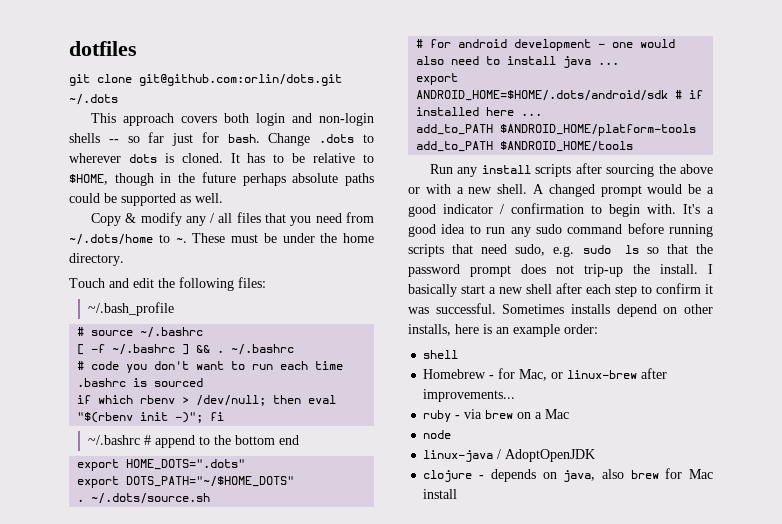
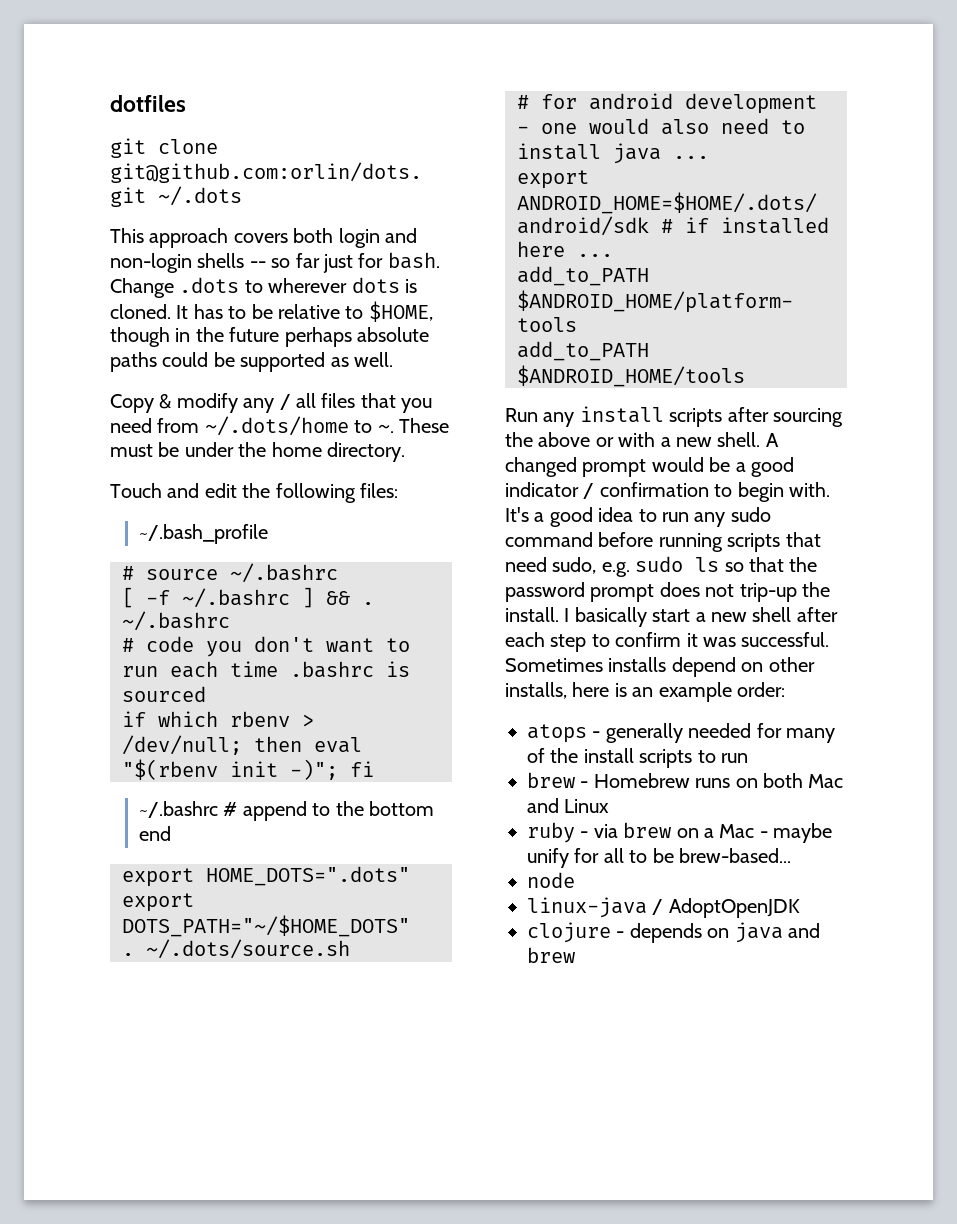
[423,350,459,359] [423,368,668,381] [423,389,516,402] shell // Homebrew - for Mac, or linux-brew after improvements... -> [527,723,835,743] [527,748,748,768] [527,772,844,788] [527,798,610,813] atops - generally needed for many of the install scripts to run // brew - Homebrew runs on both Mac and Linux
(570, 414) none -> [759,823,833,843] [527,848,791,868] - maybe unify for all to be brew-based...
[563,468,713,482] [423,489,458,499] java, also brew for Mac install -> [734,922,820,943] [527,947,575,963] java and brew

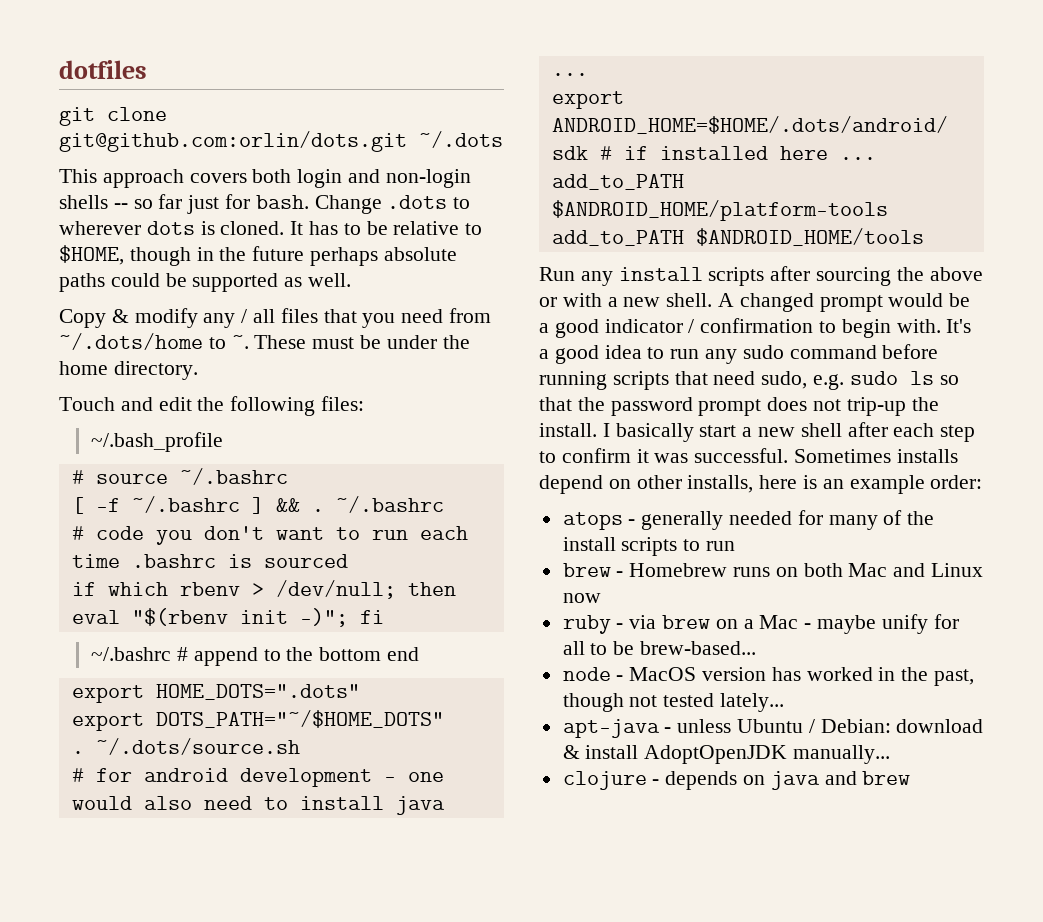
(610, 806) none -> [562,593,601,603] now
[527,897,664,918] // linux-java / -> [616,667,975,686] [562,693,785,712] [562,719,984,738] [562,745,639,759] - MacOS version has worked in the past, though not tested lately... // apt-java - unless Ubuntu / Debian: download & install
(800, 908) none -> [793,745,891,764] manually...

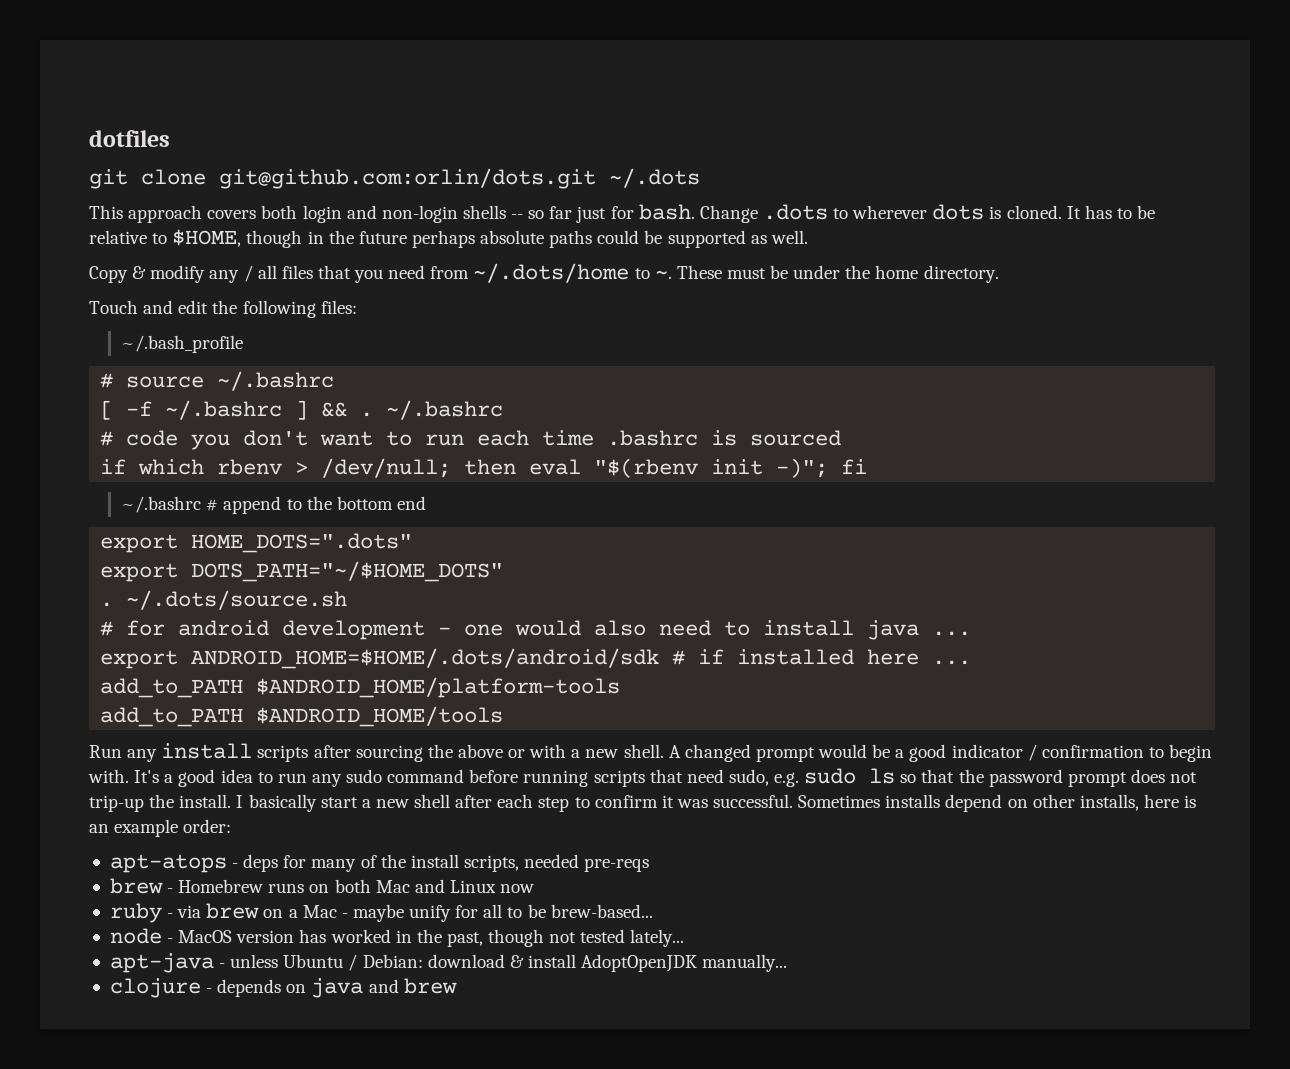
[562,511,793,530] atops - generally needed -> [109,854,279,873] apt-atops - deps
[621,537,736,556] scripts to run -> [463,854,650,872] scripts, needed pre-reqs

● ● ● ● ●

_WORK REQUIRED:_
Report each line above containing the string "atops".

_ANSWER SPACE:_
[423,350,459,359] [423,368,668,381] [423,389,516,402] shell // Homebrew - for Mac, or linux-brew after improvements... -> [527,723,835,743] [527,748,748,768] [527,772,844,788] [527,798,610,813] atops - generally needed for many of the install scripts to run // brew - Homebrew runs on both Mac and Linux
[562,511,793,530] atops - generally needed -> [109,854,279,873] apt-atops - deps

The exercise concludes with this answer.